With a few clicks, teams are able to select their responsible domain areas, services and functionalities from their Catalog and create a tailored view of their domain.
“Engineering teams have better communications with their stakeholders during an incident,” says Hank.
“They can provide a Status Page so their stakeholders can monitor themselves. They can subscribe through their own announcement rules, you name it. You can tap into incidents that are of interest to you. So you don't need a fire hose. You can filter to what's meaningful to your slice of Netflix.”
Netflix has 25 internal Status Pages—and growing. These give service-owning teams increased visibility and opportunities for collaboration.
“Our data platform team manages almost all things data, from storing, manipulating, and querying data; so their offering is pretty wide-ranging, and they have a lot of stakeholders across the company,” says Hank.
“They've recently adopted incident.io and switched to it from a bespoke, hand-rolled Slackbot. In doing so, they unlock Status Pages, which they can break down by product offering. But they’ve also done cool things like hooked it in our internal banner system, so when they file an incident, it shows up in the UI of these data offerings.”
Adoption and customization at scale
Being boxed into a static incident management platform was not going to work long-term for an organization as large and complex as Netflix. With incident.io, the Netflix team has the power to create a bespoke incident response experience while retaining consistency across the organization. What does this look like in practice? Shared language and concepts.
“This would be a shared tool across many teams within engineering,” says Hank. “So we had to come up with a strategy not to have islands of incident management.”
One of the ways they’ve been able to avoid this? Common incident metadata that allows for consistent attribution of impacted areas and domains.
“My team's focus is on availability and reliability. So, we wanted something that provided a holistic view into availability impacting incidents across engineering. We came up with this concept of impacted areas and domains.”
Creating custom fields powered by Catalog allowed a domino effect once incidents were declared.

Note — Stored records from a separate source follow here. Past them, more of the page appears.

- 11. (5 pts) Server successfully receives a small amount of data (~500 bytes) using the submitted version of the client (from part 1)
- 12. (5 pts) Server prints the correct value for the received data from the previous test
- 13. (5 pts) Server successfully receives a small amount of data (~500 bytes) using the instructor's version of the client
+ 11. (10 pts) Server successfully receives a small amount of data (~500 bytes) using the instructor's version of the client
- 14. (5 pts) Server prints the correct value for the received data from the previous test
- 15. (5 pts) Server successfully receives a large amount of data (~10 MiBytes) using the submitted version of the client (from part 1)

If a responder specified a certain impacted area, a whole host of fields would appear underneath to create better clarity and specificity, enabling the right teams and processes to follow.
“The needs of Netflix streaming are very different from the needs of some of our internal systems. They're equally important, but they have very different characteristics, especially when it comes to availability and reliability. And this paradigm has allowed us to separate that, but still have that holistic view of Netflix.”

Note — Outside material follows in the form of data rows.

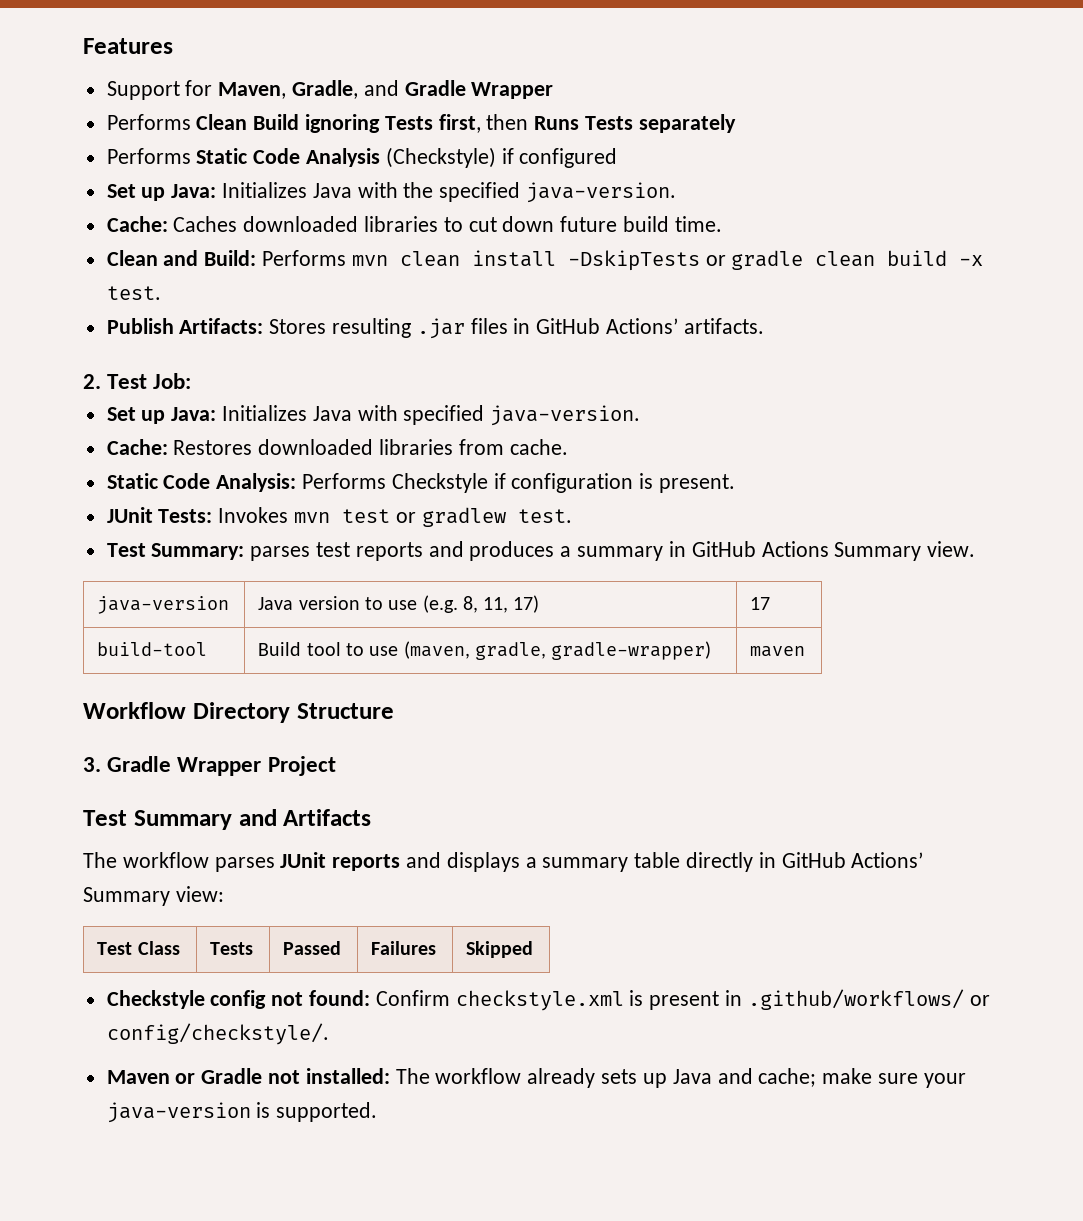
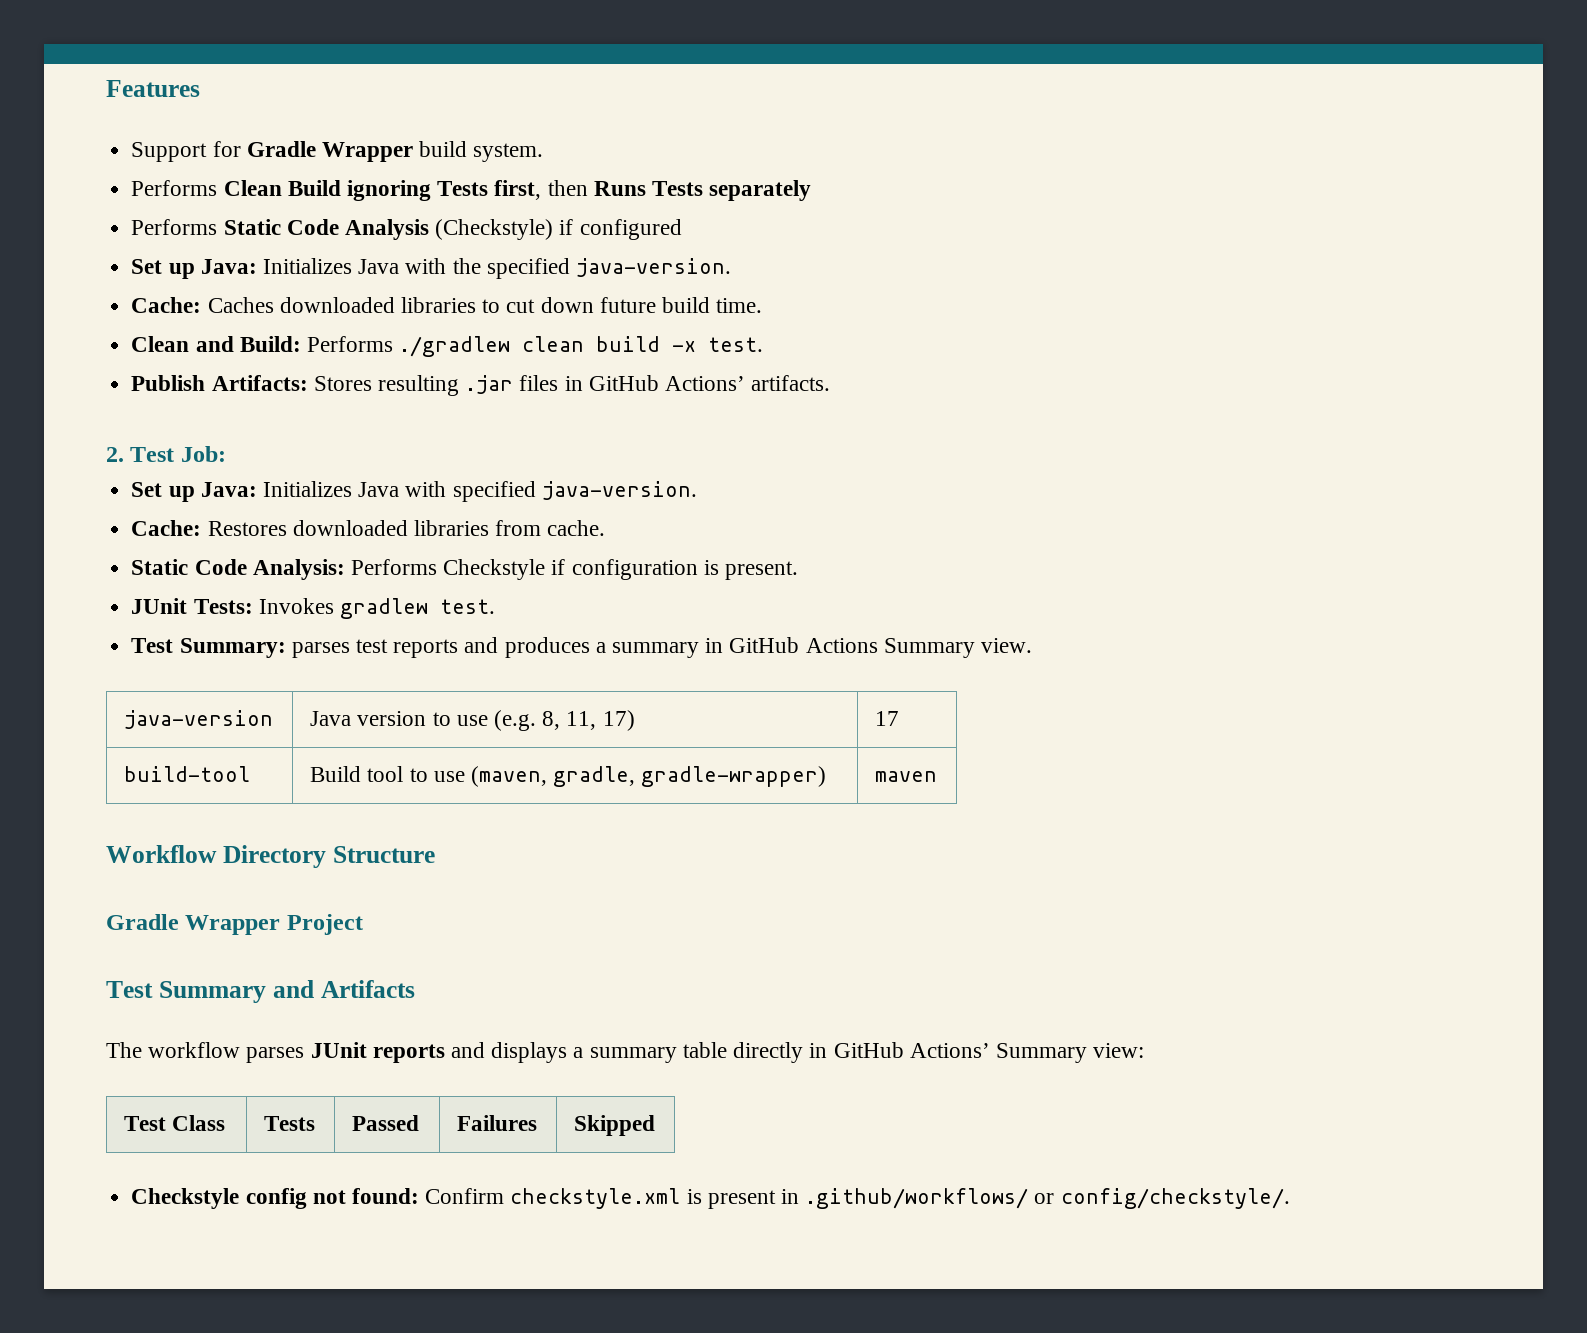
- Support for Maven, Gradle, and Gradle Wrapper
+ Support for Gradle Wrapper build system.
- Clean and Build: Performs mvn clean install -DskipTests or gradle clean build -x test.
+ Clean and Build: Performs ./gradlew clean build -x test.
- JUnit Tests: Invokes mvn test or gradlew test.
+ JUnit Tests: Invokes gradlew test.
- 3. Gradle Wrapper Project
+ Gradle Wrapper Project
- Maven or Gradle not installed: The workflow already sets up Java and cache; make sure your java-version is supported.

A partnership with a shared purpose
Early in their evaluation journey, Hank and the Netflix team stressed the importance of not only finding a mature platform but also a company that was committed to growing with them.
In incident.io, they’ve found exactly that.
“I'm talking with various folks at incident.io within a shared channel pretty much daily. And it's a very symbiotic relationship where I'll flag bugs and help identify sharp edges of the product”
“I'll say, ‘Wouldn't it be nice if it did X, Y, and Z,’ and then I'll wake up the next day, and in some cases, it'll be implemented in the product. That's just amazing. And it's not just for Netflix's benefit. I think that's what I appreciate the most.”
But it’s not just the quick response times and attentiveness that have stood out. It’s the fact that the product team at incident.io has experience and opinions on what good incident management looks like. This has lent itself well to the partnership Netflix was seeking all along.
In incident.io, they don’t simply have a vendor who accommodates their requests quickly but a partner who is willing to share ideas, collaborate, and build a better incident management process together.
“It's this kind of brain trust. The expertise that incident.io provides, the product focus, understanding our perspective, but also bringing your own,” says Hank.
“It speaks to the idea of evolving together.”